La experiencia internacional muestra que los países que han logrado contener los precios de la vivienda sin recurrir a parques sociales masivos lo han hecho mediante tres instrumentos complementarios:

  1. zonificación flexible que permite densificar y cambiar usos en respuesta a la demanda;

  2. procesos administrativos rápidos y predecibles para licencias de obra y cambios de uso; y

  3. seguridad jurídica para arrendadores e inquilinos que incentive contratos largos y estables.

Ninguno de estos tres elementos está presente en España.
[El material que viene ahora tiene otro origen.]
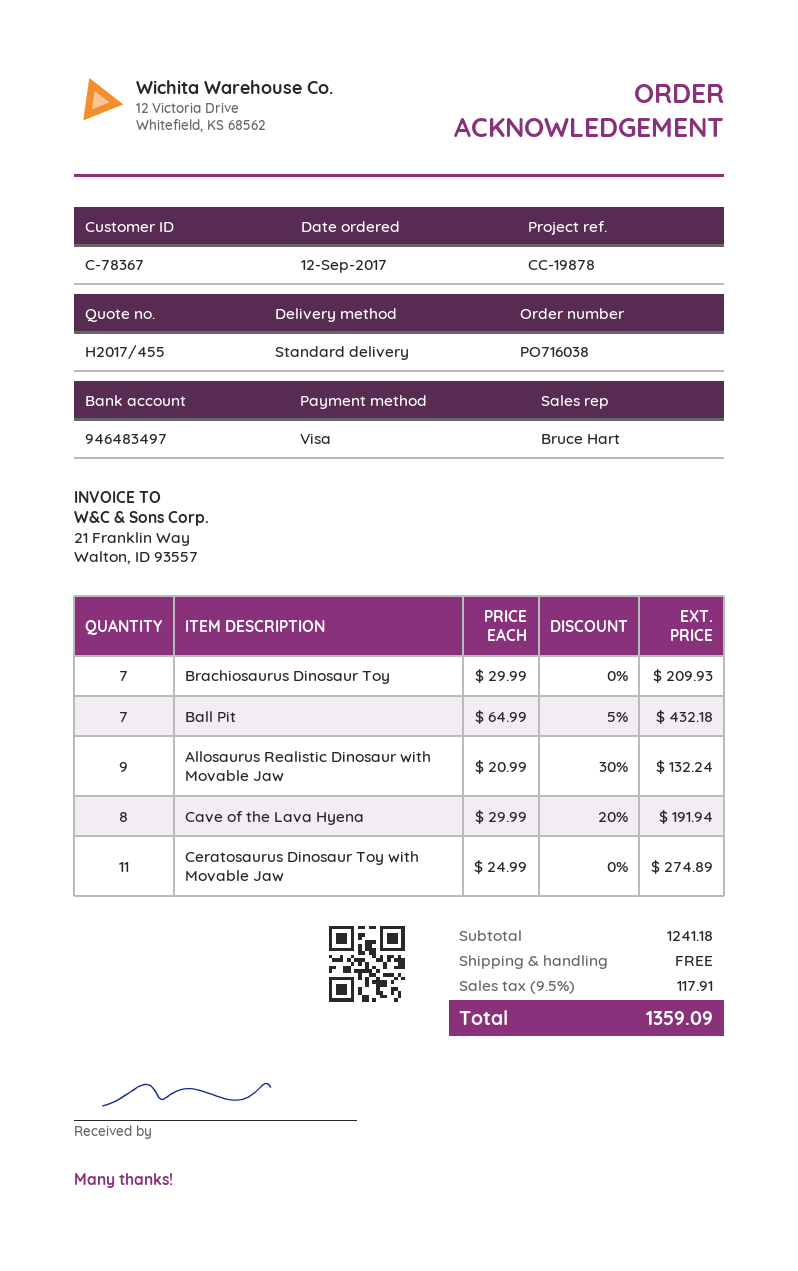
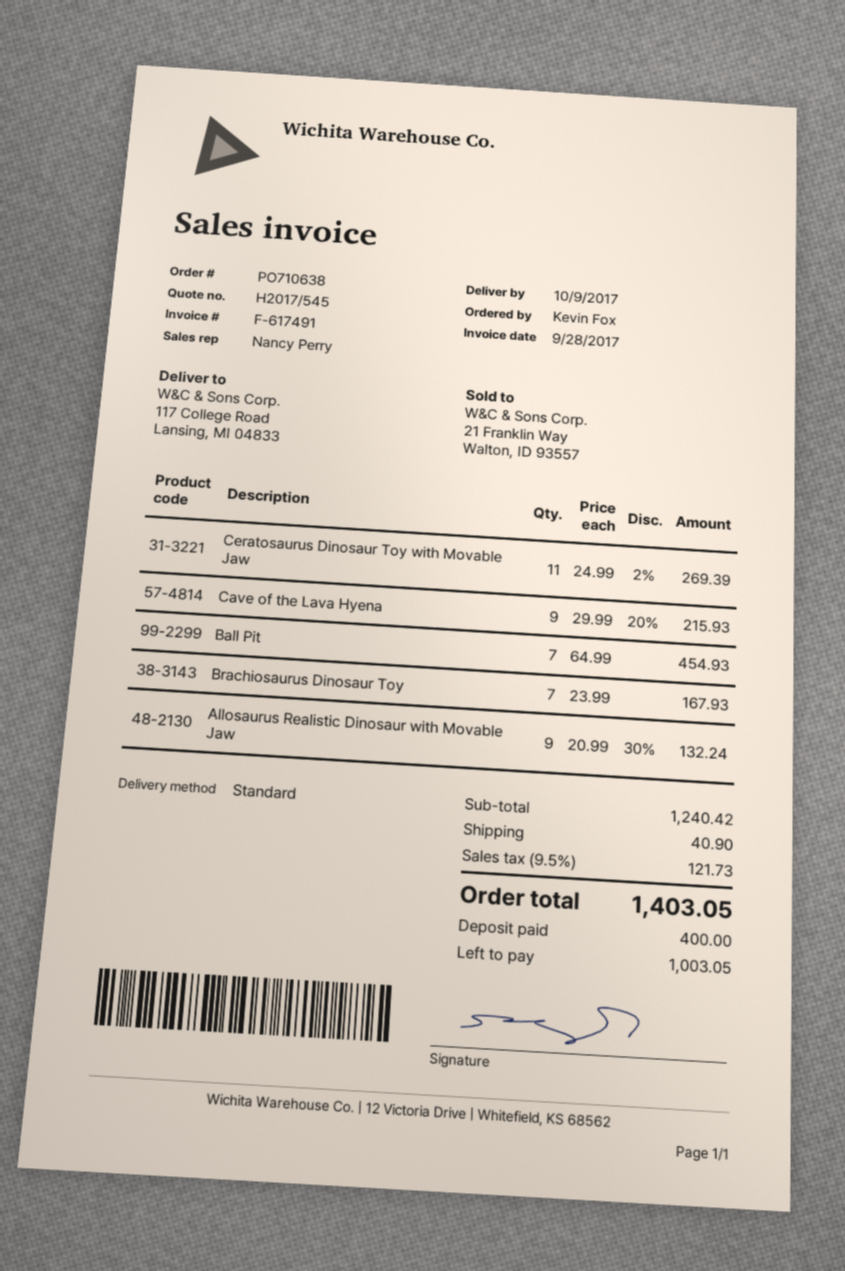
quote number: H2017/455 -> H2017/545
order number: PO716038 -> PO710638
sales rep: Bruce Hart -> Nancy Perry
Brachiosaurus Dinosaur Toy: 7 x 29.99 = 209.93 -> 7 x 23.99 = 167.93
Ball Pit: 7 x 64.99 - 5% = 432.18 -> 7 x 64.99 = 454.93
Cave of the Lava Hyena: 8 x 29.99 - 20% = 191.94 -> 9 x 29.99 - 20% = 215.93
Ceratosaurus Dinosaur Toy with Movable Jaw: 11 x 24.99 = 274.89 -> 11 x 24.99 - 2% = 269.39
subtotal: 1241.18 -> 1240.42
shipping: 0.00 -> 40.90
tax: 9.5% = 117.91 -> 9.5% = 121.73
total: 1359.09 -> 1403.05

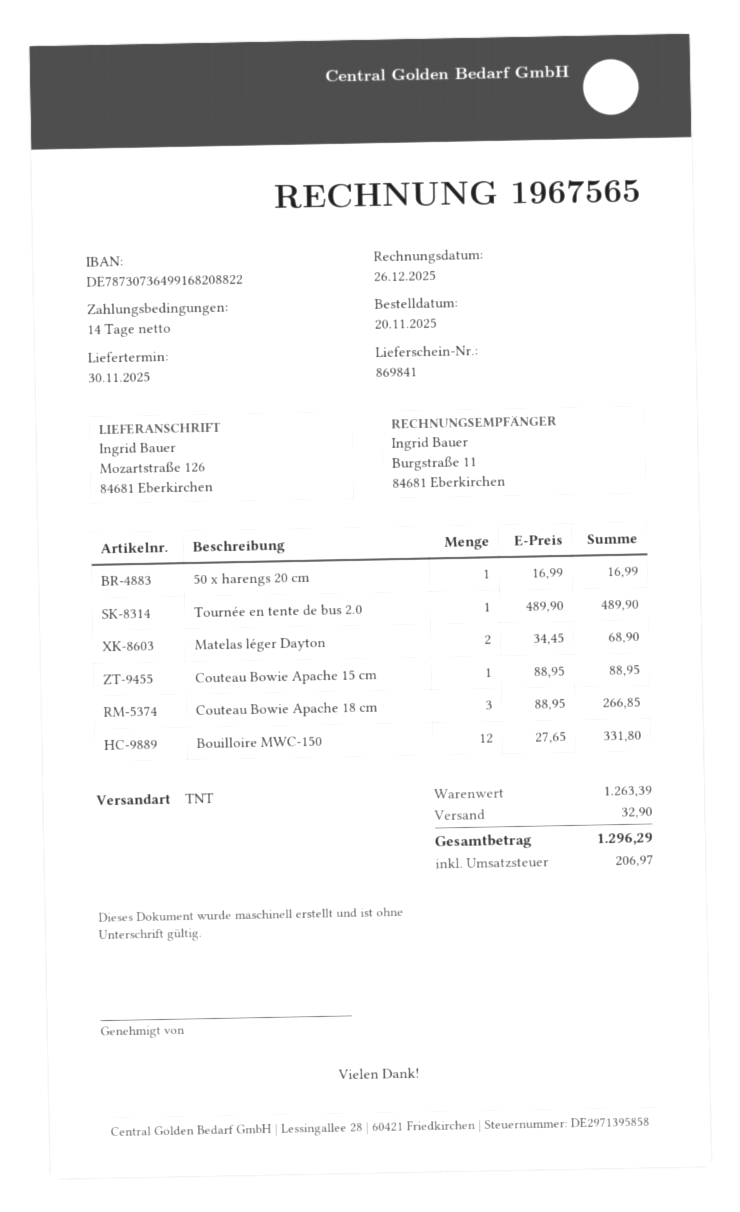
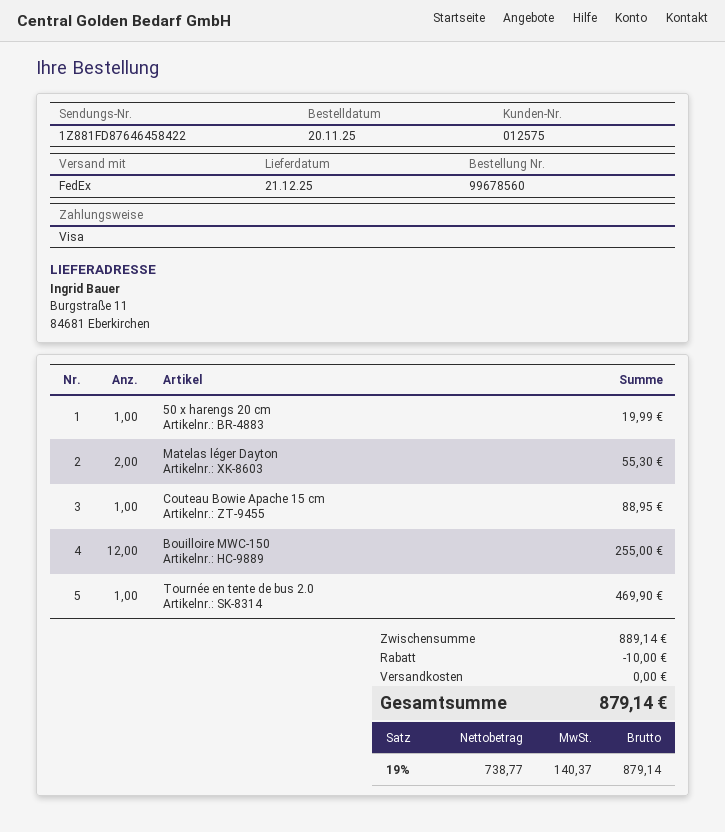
delivery date: 2025-11-30 -> 2025-12-21
shipping method: TNT -> FedEx
ship to: Mozartstraße 126, 84681 Eberkirchen -> Burgstraße 11, 84681 Eberkirchen
50 x harengs 20 cm: 1 for 16.99 -> 1 for 19.99
Tournée en tente de bus 2.0: 1 for 489.90 -> 1 for 469.90
Matelas léger Dayton: 2 for 68.90 -> 2 for 55.30
Couteau Bowie Apache 18 cm: 3 for 266.85 -> none
Bouilloire MWC-150: 12 for 331.80 -> 12 for 255.00
subtotal: 1263.39 -> 889.14
discount: none -> 10.00
shipping: 32.90 -> 0.00
tax: 206.97 -> 140.37
total: 1296.29 -> 879.14

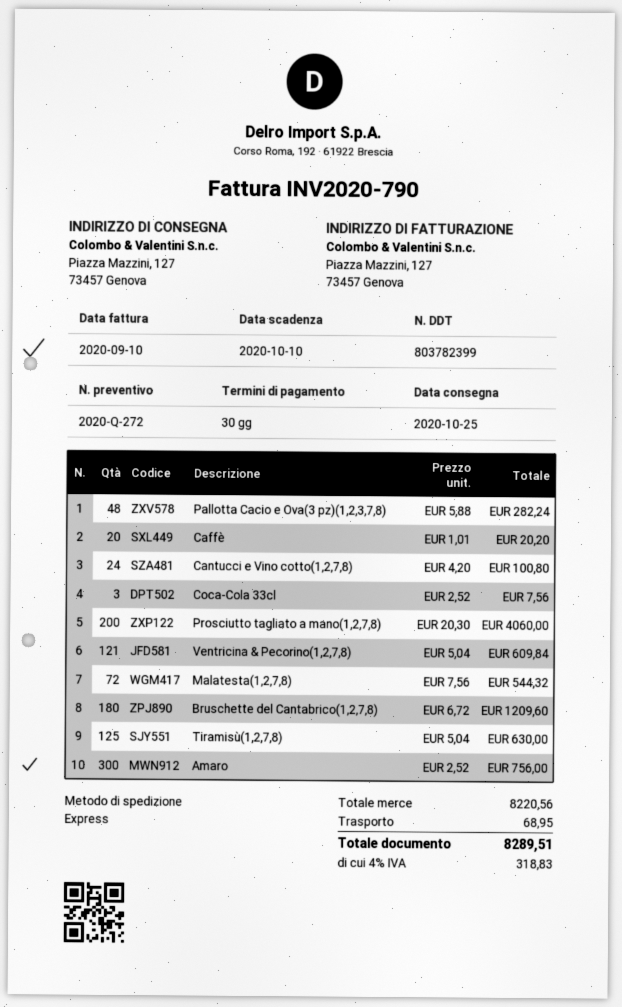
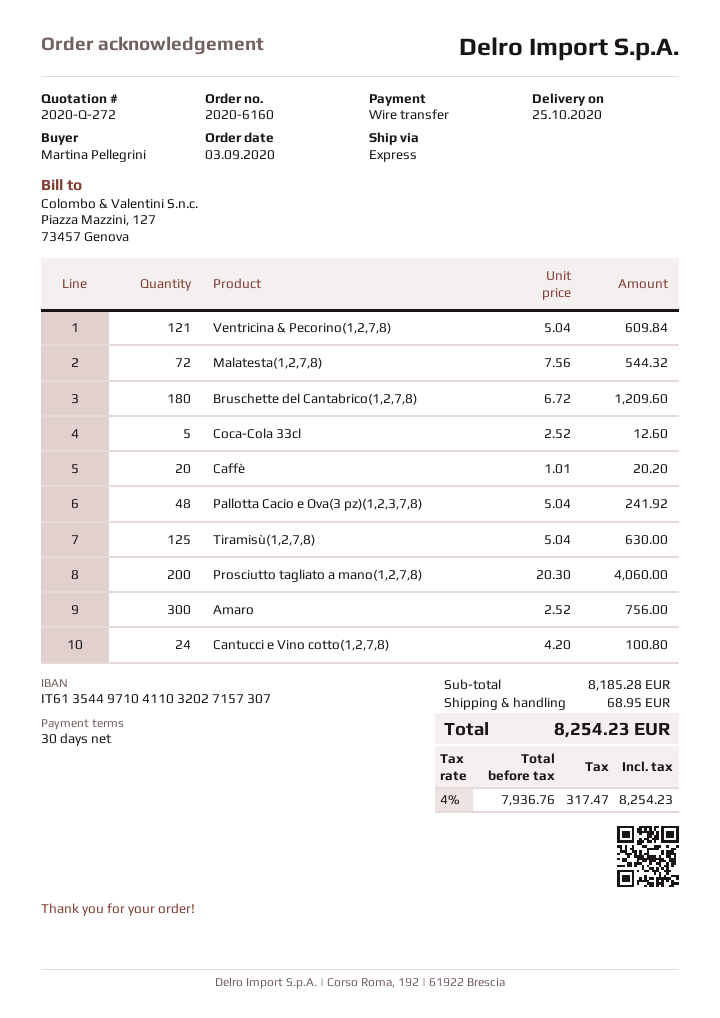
Pallotta Cacio e Ova(3 pz)(1,2,3,7,8): 48 x 5.88 = 282.24 -> 48 x 5.04 = 241.92
Coca-Cola 33cl: 3 x 2.52 = 7.56 -> 5 x 2.52 = 12.60
subtotal: 8220.56 -> 8185.28
tax: 4% = 318.83 -> 4% = 317.47
total: 8289.51 -> 8254.23

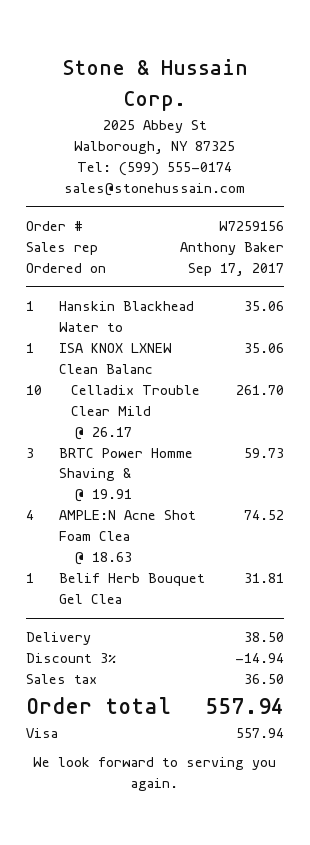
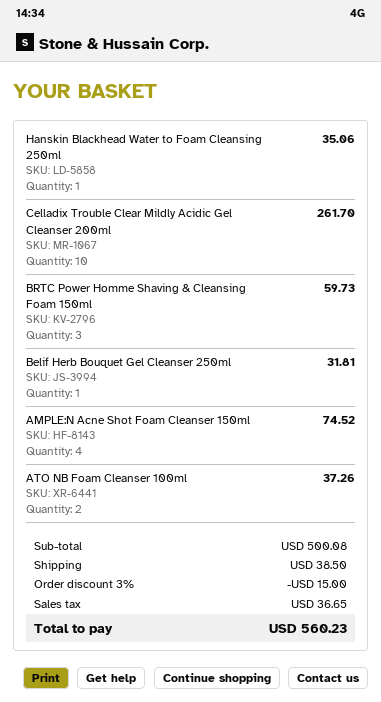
ISA KNOX LXNEW Clean Balanc: 1 for 35.06 -> none
ATO NB Foam Cleanser 100ml: none -> 2 for 37.26
discount: 3% = 14.94 -> 3% = 15.00
tax: 36.50 -> 36.65
total: 557.94 -> 560.23

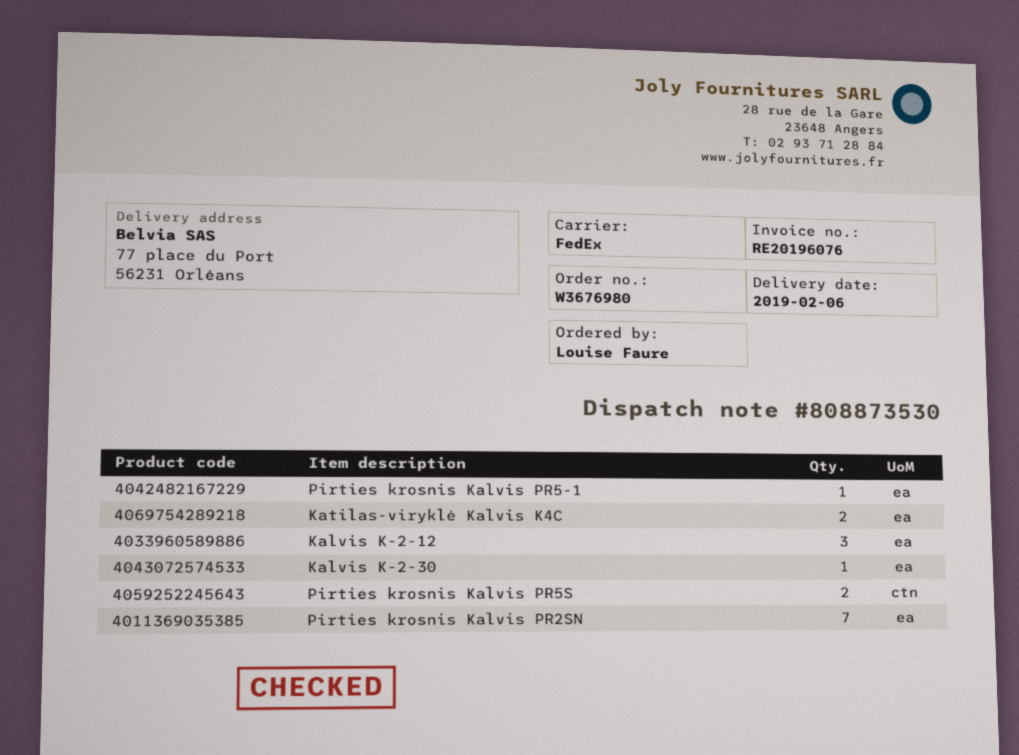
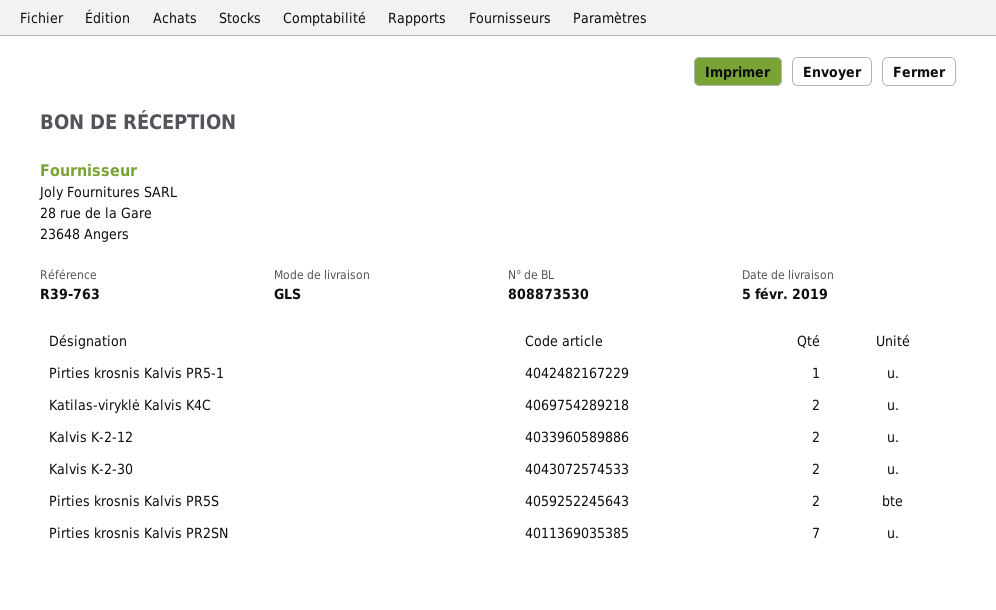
delivery date: 2019-02-06 -> 2019-02-05
shipping method: FedEx -> GLS
Kalvis K-2-12: 3 -> 2
Kalvis K-2-30: 1 -> 2

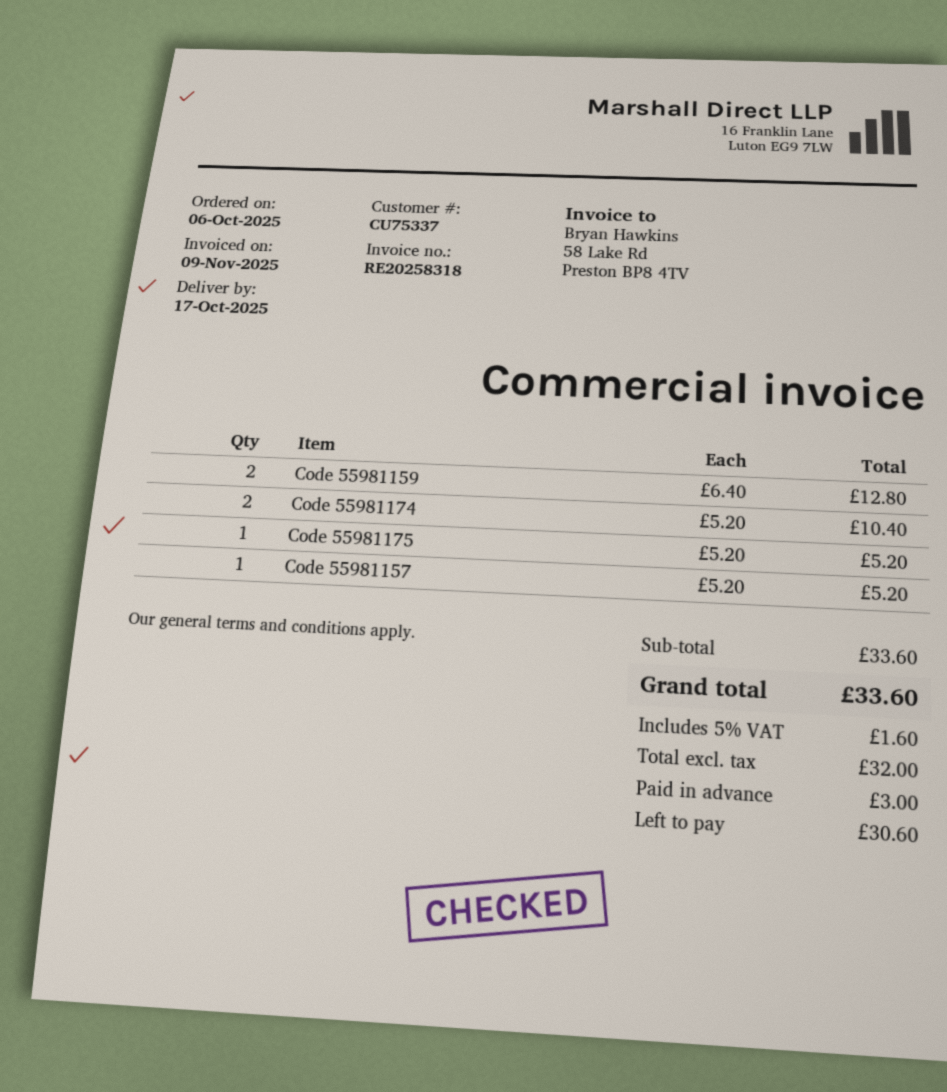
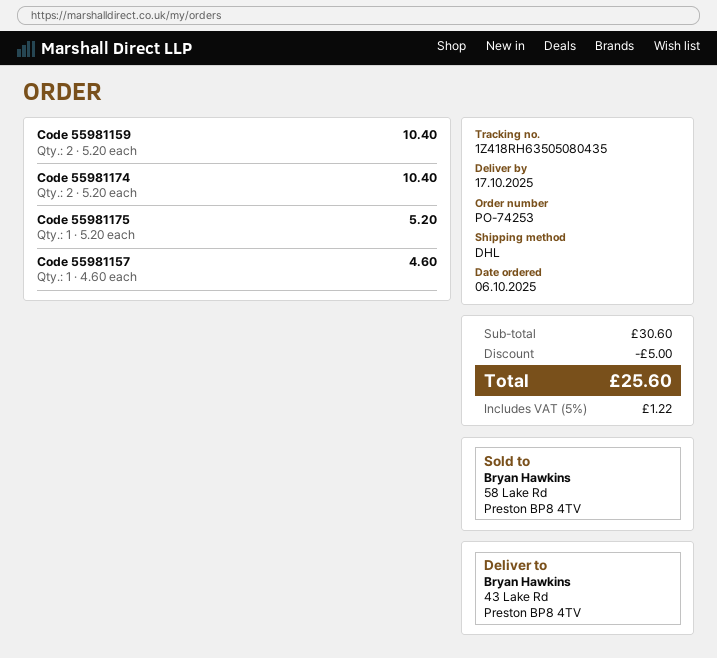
Code 55981159: 2 x 6.40 = 12.80 -> 2 x 5.20 = 10.40
Code 55981157: 1 x 5.20 = 5.20 -> 1 x 4.60 = 4.60
subtotal: 33.60 -> 30.60
discount: none -> 5.00
tax: 5% = 1.60 -> 5% = 1.22
total: 33.60 -> 25.60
Mientras el debate público se centra en expropiar pisos vacíos o topar alquileres, las ciudades españolas siguen teniendo normativas urbanísticas de los años setenta, procesos de licencias que tardan dos años y un marco legal del alquiler que cambia cada legislatura.

Aumentar la oferta privada de vivienda no es una panacea ni resuelve todos los problemas de equidad distributiva. Sin embargo, es una condición necesaria para que cualquier otra política funcione. Sin más viviendas, los subsidios inflan precios, los controles generan escasez y la vivienda social —si algún día se construye— será una gota en un océano de necesidad insatisfecha.

La evidencia empírica acumulada sobre las políticas de vivienda europeas en el siglo XXI permite extraer conclusiones que trascienden las controversias ideológicas en las que este debate suele enquistarse. No se trata de elegir entre política pública o acción privada, sino de entender qué tipo de intervención e incentivo produce qué tipo de efectos y en considerar el horizonte temporal.

La primera conclusión es que los efectos a largo plazo de las políticas de vivienda son sistemáticamente distintos —y a menudo opuestos— a sus efectos a corto plazo. Esto hace que la evaluación política de estas medidas, que tiende a concentrarse en los efectos inmediatos, sea estructuralmente sesgada hacia la sobrevaloración de instrumentos que producen alivio momentáneo a costa de agravar el problema subyacente.

La segunda es que el único factor común a todos los mercados de vivienda que han logrado contener precios a largo plazo es la abundancia relativa de oferta. Esa abundancia se ha conseguido por vías muy distintas: en Viena mediante un parque público masivo; en Japón mediante zonificación flexible y procesos administrativos rápidos; en Suiza mediante mercados privados competitivos y alta movilidad. Lo relevante no es el modelo institucional, sino el resultado: que se construyan suficientes viviendas donde la gente quiere vivir. España ha fracasado en ambos frentes: no tiene parque social significativo ni facilita que el sector privado construya a la escala necesaria.

La tercera conclusión es que el caso español es singularmente preocupante. Un modelo histórico basado en vivienda protegida en propiedad con protección temporal pareció funcionar durante un tiempo, pero tras una inversión pública significativa durante décadas, la temporalidad de la protección deja un parque de alquiler social que representa apenas el 2 % del total.

Una última reflexión. España tiene hoy una ventaja que no tuvo en 2008: sabe dónde está el problema. No se trata de crédito excesivo, de expectativas especulativas o de construcción descontrolada en lugares donde nadie quiere vivir. Se trata, simple y llanamente, de que faltan viviendas en las ciudades donde hay empleo. Resolver ese problema no requiere inventar modelos institucionales complejos ni importar soluciones de otros países con historias muy distintas. Requiere algo mucho más prosaico: liberar suelo, acelerar licencias, dar seguridad jurídica y dejar que se construya. Todo lo demás —subsidios, controles, vivienda pública— suele generar más problemas que soluciones. Sin oferta, no hay política de vivienda que funcione. Con oferta suficiente, muchas de las intervenciones que hoy se debaten dejarían de ser necesarias.